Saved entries
────────────────────
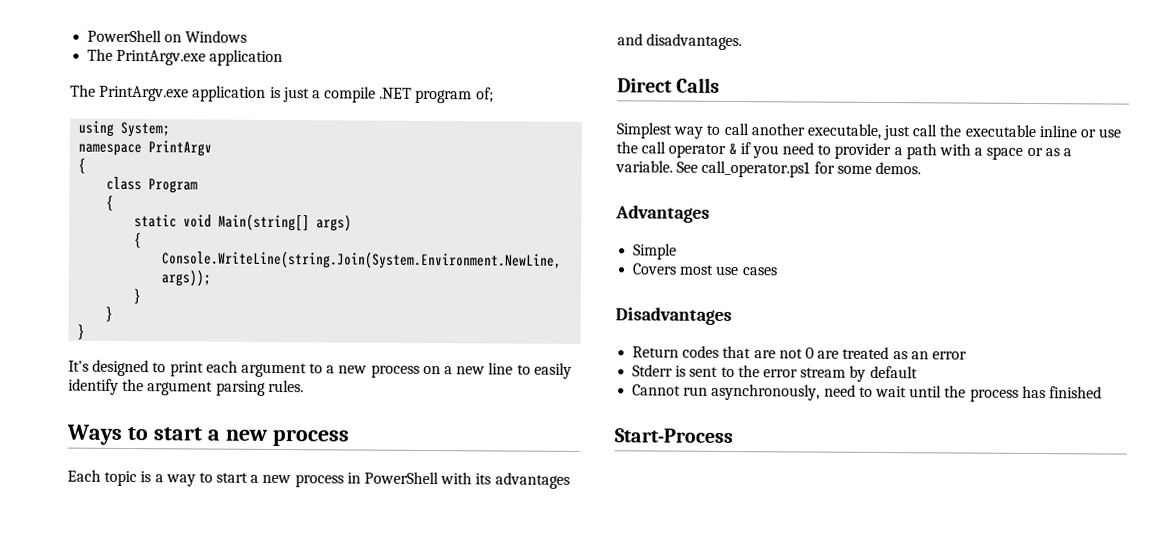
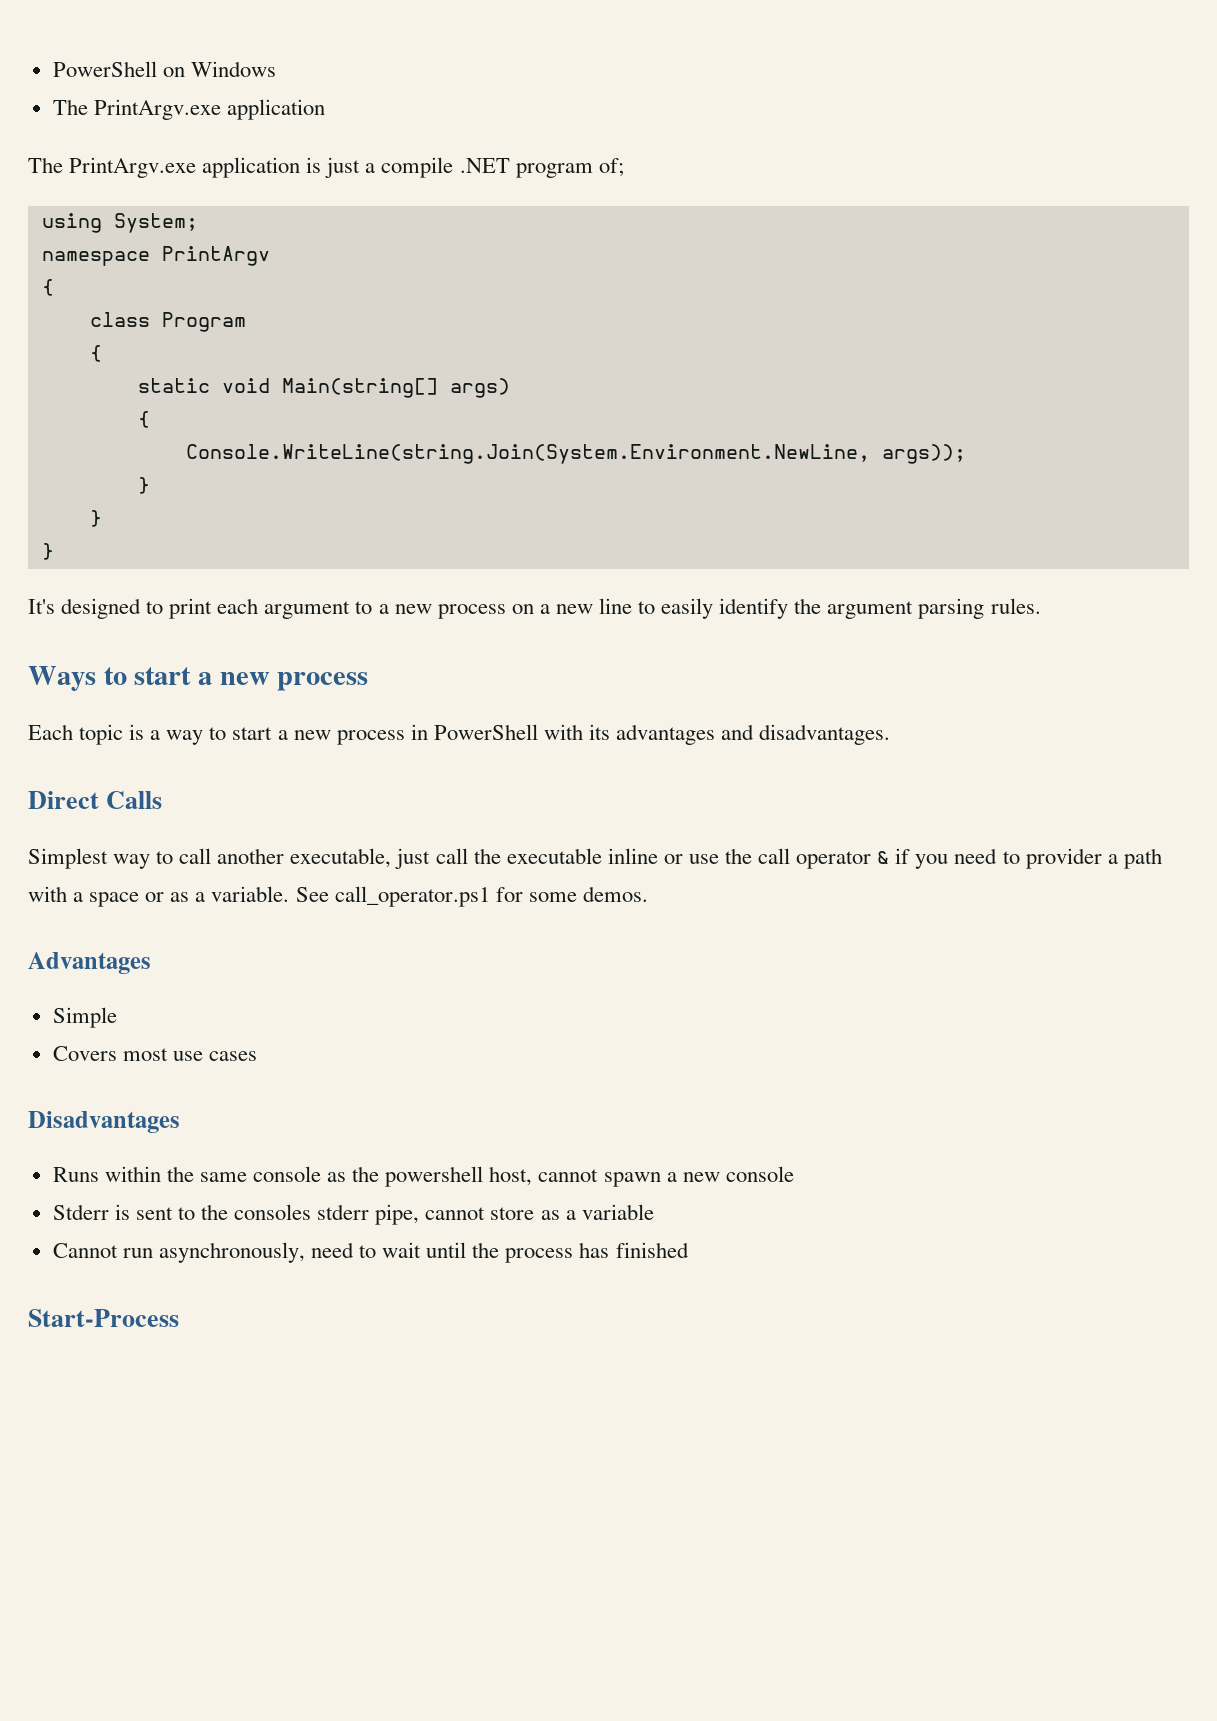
[632,345,967,360] Return codes that are not 0 are treated as an error -> [52,1166,794,1187] Runs within the same console as the powershell host, cannot spawn a new console
[762,365,918,382] error stream by default -> [234,1204,654,1225] consoles stderr pipe, cannot store as a variable

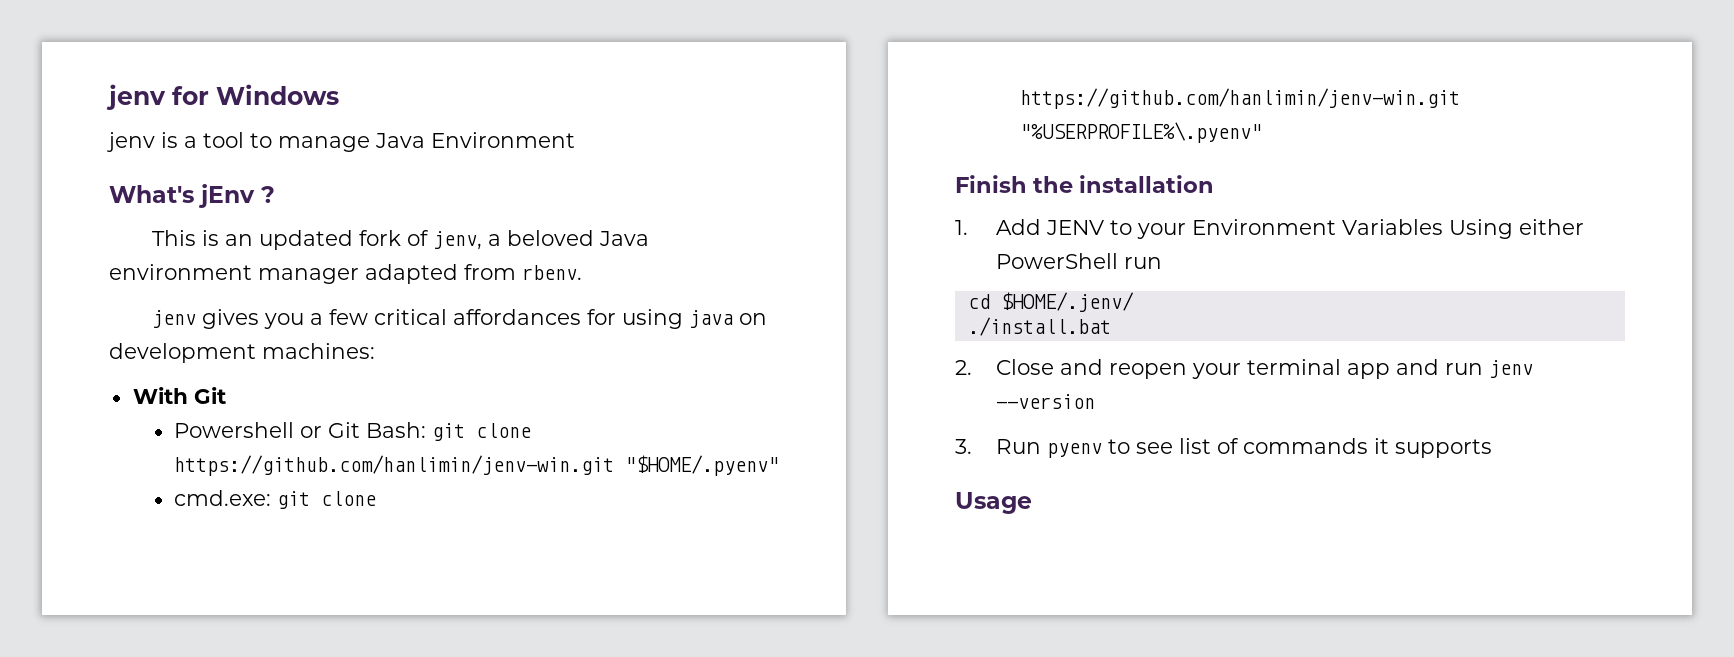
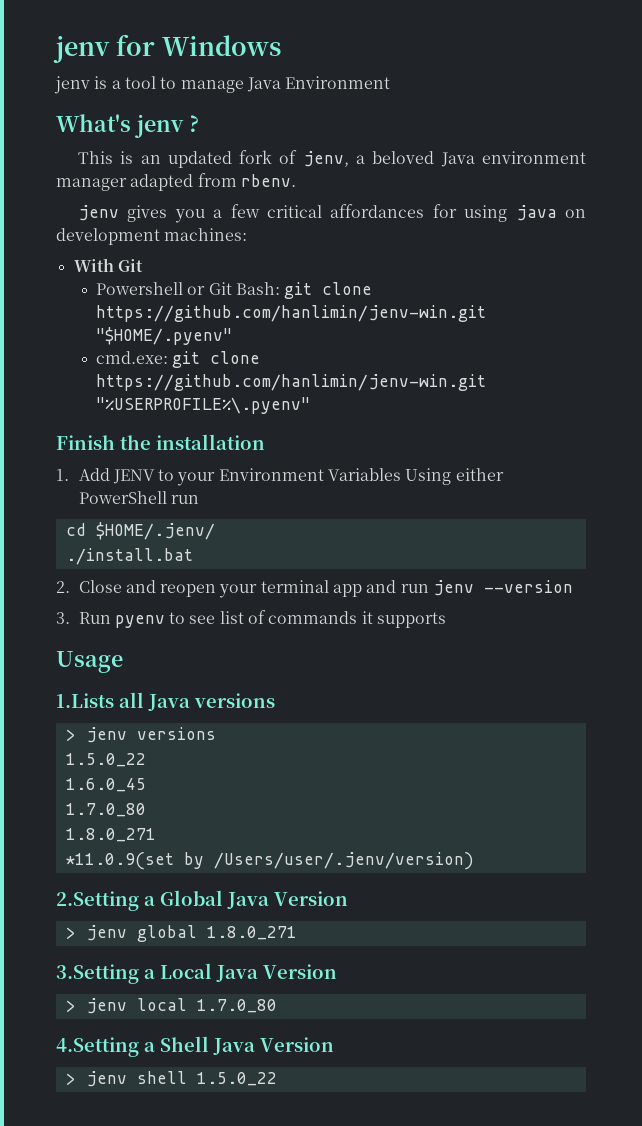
[198,184,255,208] jEnv -> [133,114,184,138] jenv
(1032, 503) none -> [56,692,275,711] [65,727,216,743] [65,753,146,767] [65,778,146,792] [65,803,146,817] [65,828,156,842] [65,852,474,870] [56,890,348,911] [65,925,297,942] [56,963,337,984] [65,998,277,1014] [56,1036,334,1057] [65,1071,277,1087] // 1.Lists all Java versions // > jenv versions // 1.5.0_22 // 1.6.0_45 // 1.7.0_80 // 1.8.0_271 // *11.0.9(set by /Users/user/.jenv/version) // 2.Setting a Global Java Version // > jenv global 1.8.0_271 // 3.Setting a Local Java Version // > jenv local 1.7.0_80 // 4.Setting a Shell Java Version // > jenv shell 1.5.0_22

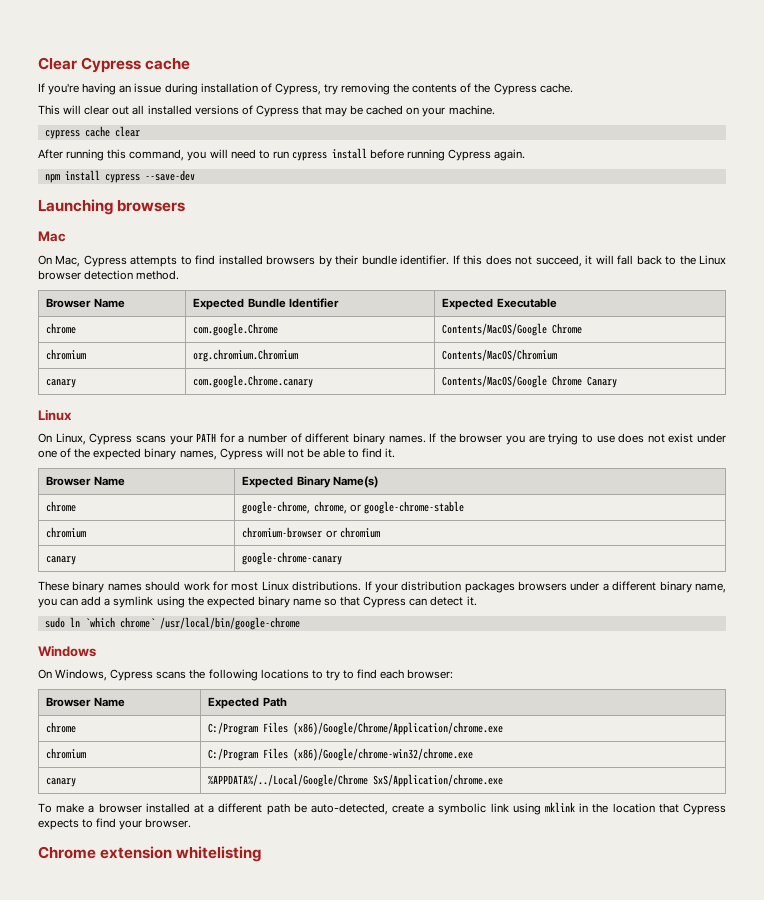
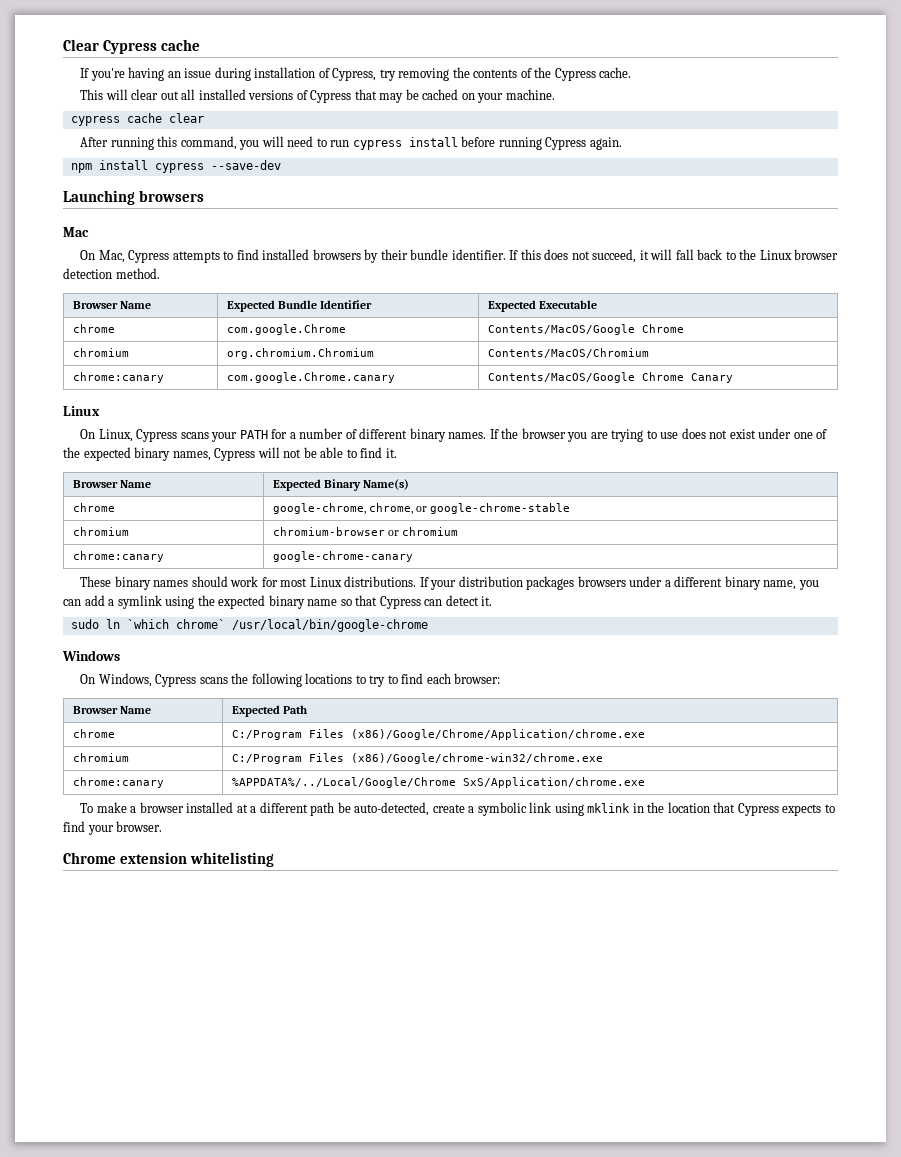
[46,379,77,388] canary -> [73,372,165,383] chrome:canary
[46,556,77,565] canary -> [73,551,165,562] chrome:canary
[46,778,77,787] canary -> [73,777,165,788] chrome:canary

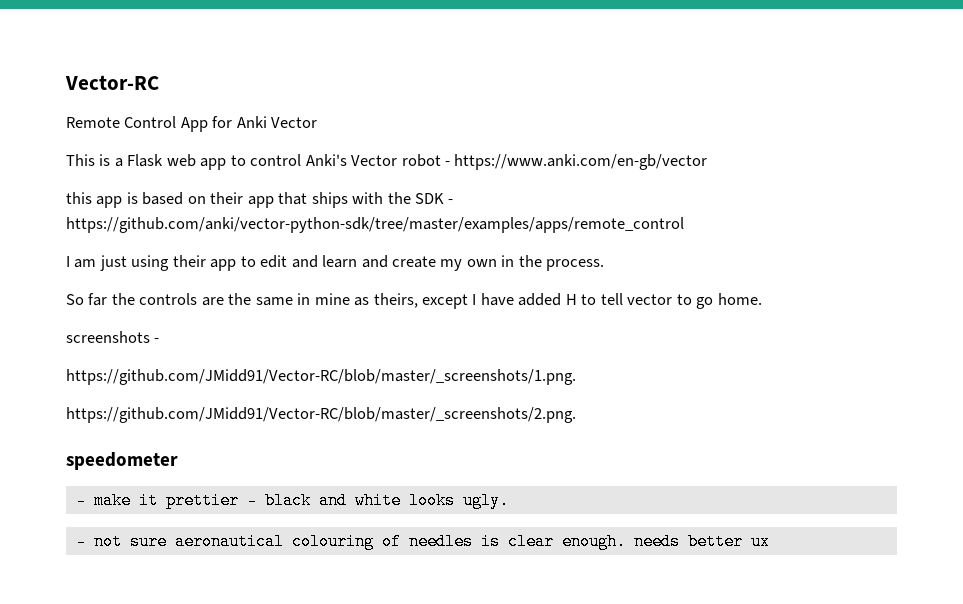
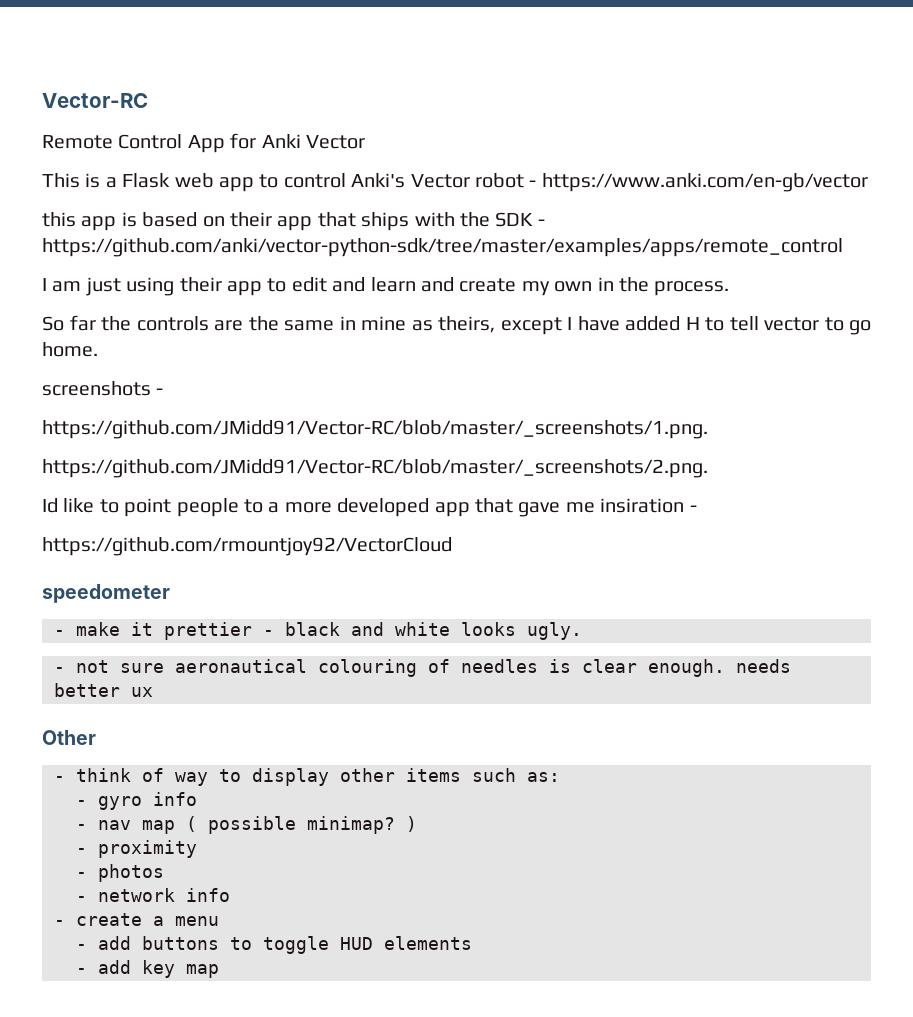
(576, 415) none -> [42,498,697,517] [42,537,452,556] // Id like to point people to a more developed app that gave me insiration - // https://github.com/rmountjoy92/VectorCloud
(770, 541) none -> [42,730,96,745] [54,768,560,786] [76,792,197,810] [76,816,417,834] [76,840,197,858] [76,864,164,882] [76,888,230,902] [54,913,219,926] [76,936,472,954] [76,960,219,978] // Other // - think of way to display other items such as: // - gyro info // - nav map ( possible minimap? ) // - proximity // - photos // - network info // - create a menu // - add buttons to toggle HUD elements // - add key map

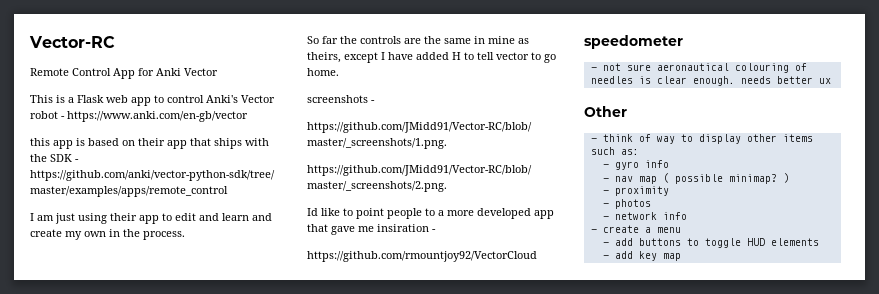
[54,622,582,640] // - make it prettier - black and white looks ugly. -> (683, 42) none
────────────────────
(What is needed):
Return all records verbatim and drop the pictures.

(Answer box):
[632,345,967,360] Return codes that are not 0 are treated as an error -> [52,1166,794,1187] Runs within the same console as the powershell host, cannot spawn a new console
[762,365,918,382] error stream by default -> [234,1204,654,1225] consoles stderr pipe, cannot store as a variable

[198,184,255,208] jEnv -> [133,114,184,138] jenv
(1032, 503) none -> [56,692,275,711] [65,727,216,743] [65,753,146,767] [65,778,146,792] [65,803,146,817] [65,828,156,842] [65,852,474,870] [56,890,348,911] [65,925,297,942] [56,963,337,984] [65,998,277,1014] [56,1036,334,1057] [65,1071,277,1087] // 1.Lists all Java versions // > jenv versions // 1.5.0_22 // 1.6.0_45 // 1.7.0_80 // 1.8.0_271 // *11.0.9(set by /Users/user/.jenv/version) // 2.Setting a Global Java Version // > jenv global 1.8.0_271 // 3.Setting a Local Java Version // > jenv local 1.7.0_80 // 4.Setting a Shell Java Version // > jenv shell 1.5.0_22

[46,379,77,388] canary -> [73,372,165,383] chrome:canary
[46,556,77,565] canary -> [73,551,165,562] chrome:canary
[46,778,77,787] canary -> [73,777,165,788] chrome:canary

(576, 415) none -> [42,498,697,517] [42,537,452,556] // Id like to point people to a more developed app that gave me insiration - // https://github.com/rmountjoy92/VectorCloud
(770, 541) none -> [42,730,96,745] [54,768,560,786] [76,792,197,810] [76,816,417,834] [76,840,197,858] [76,864,164,882] [76,888,230,902] [54,913,219,926] [76,936,472,954] [76,960,219,978] // Other // - think of way to display other items such as: // - gyro info // - nav map ( possible minimap? ) // - proximity // - photos // - network info // - create a menu // - add buttons to toggle HUD elements // - add key map

[54,622,582,640] // - make it prettier - black and white looks ugly. -> (683, 42) none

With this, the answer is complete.